Return all entries verbatim; skip any pictures.

==== RECORDS PROVIDED

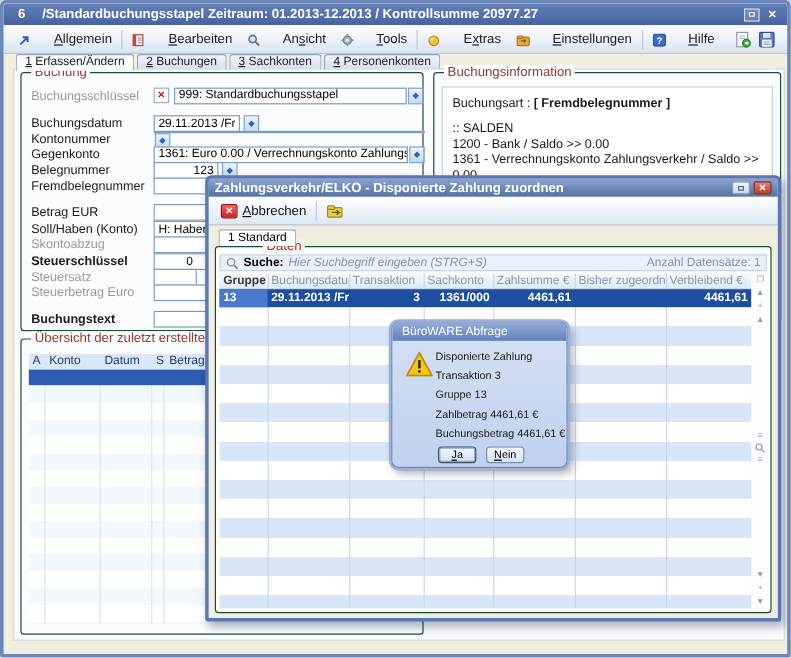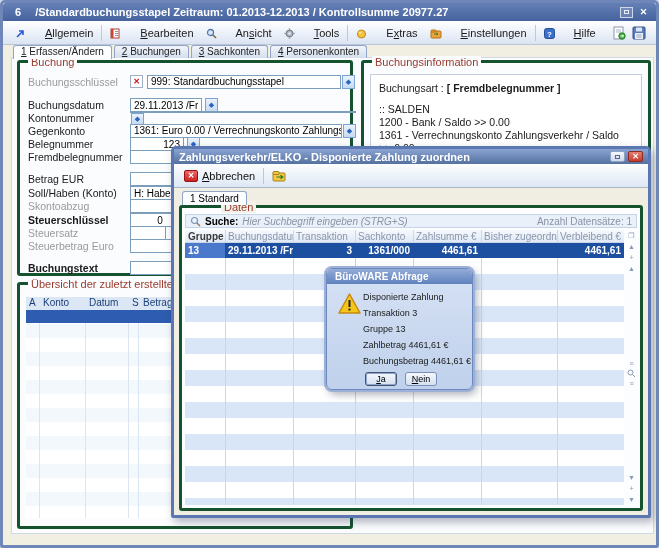--- a/index.html
+++ b/index.html
@@ -35,7 +35,7 @@
   .panel{position:absolute;left:8px;top:54px;width:643px;height:477px;background:#fafcfe;
          border:1px solid #cfd8e6;}
   
-  .gb{position:absolute;border:3px solid #14532d;border-radius:3px;}
+  .gb{position:absolute;border:1px solid #14532d;border-radius:3px;}
   .gb>.legend{position:absolute;top:-7px;left:8px;padding:0 3px;background:#fafcfe;
               color:#9a392c;font-size:11px;line-height:12px;}
   

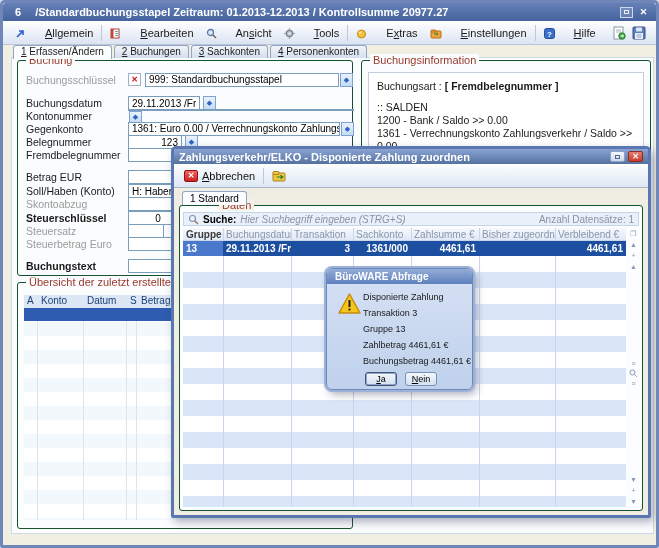--- a/index.html
+++ b/index.html
@@ -125,7 +125,7 @@
       background:linear-gradient(#d6e1f4,#bfd1ec);
       box-shadow:0 0 0 2px #9db1d6, 3px 4px 8px rgba(30,40,70,.4);}
   .msg-title{height:15px;background:linear-gradient(#93acd8,#5f81bd);color:#fff;
-      font-size:10px;font-weight:bold;line-height:15px;padding:0 8px;}
+      font-size:10px;font-weight:normal;line-height:15px;padding:0 8px;}
   .msg-line{position:absolute;left:36px;font-size:9px;color:#1a1a1a;white-space:nowrap;}
   .msg-btn{position:absolute;height:14px;border:1px solid #7a8fb8;border-radius:3px;
       background:linear-gradient(#f4f8fd,#d4e0f1);font-size:9px;text-align:center;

========

## [FINISHED EXERCISE]
--- a/index.html
+++ b/index.html
@@ -35,7 +35,7 @@
   .panel{position:absolute;left:8px;top:54px;width:643px;height:477px;background:#fafcfe;
          border:1px solid #cfd8e6;}
   
-  .gb{position:absolute;border:3px solid #14532d;border-radius:3px;}
+  .gb{position:absolute;border:1px solid #14532d;border-radius:3px;}
   .gb>.legend{position:absolute;top:-7px;left:8px;padding:0 3px;background:#fafcfe;
               color:#9a392c;font-size:11px;line-height:12px;}
   

--- a/index.html
+++ b/index.html
@@ -125,7 +125,7 @@
       background:linear-gradient(#d6e1f4,#bfd1ec);
       box-shadow:0 0 0 2px #9db1d6, 3px 4px 8px rgba(30,40,70,.4);}
   .msg-title{height:15px;background:linear-gradient(#93acd8,#5f81bd);color:#fff;
-      font-size:10px;font-weight:bold;line-height:15px;padding:0 8px;}
+      font-size:10px;font-weight:normal;line-height:15px;padding:0 8px;}
   .msg-line{position:absolute;left:36px;font-size:9px;color:#1a1a1a;white-space:nowrap;}
   .msg-btn{position:absolute;height:14px;border:1px solid #7a8fb8;border-radius:3px;
       background:linear-gradient(#f4f8fd,#d4e0f1);font-size:9px;text-align:center;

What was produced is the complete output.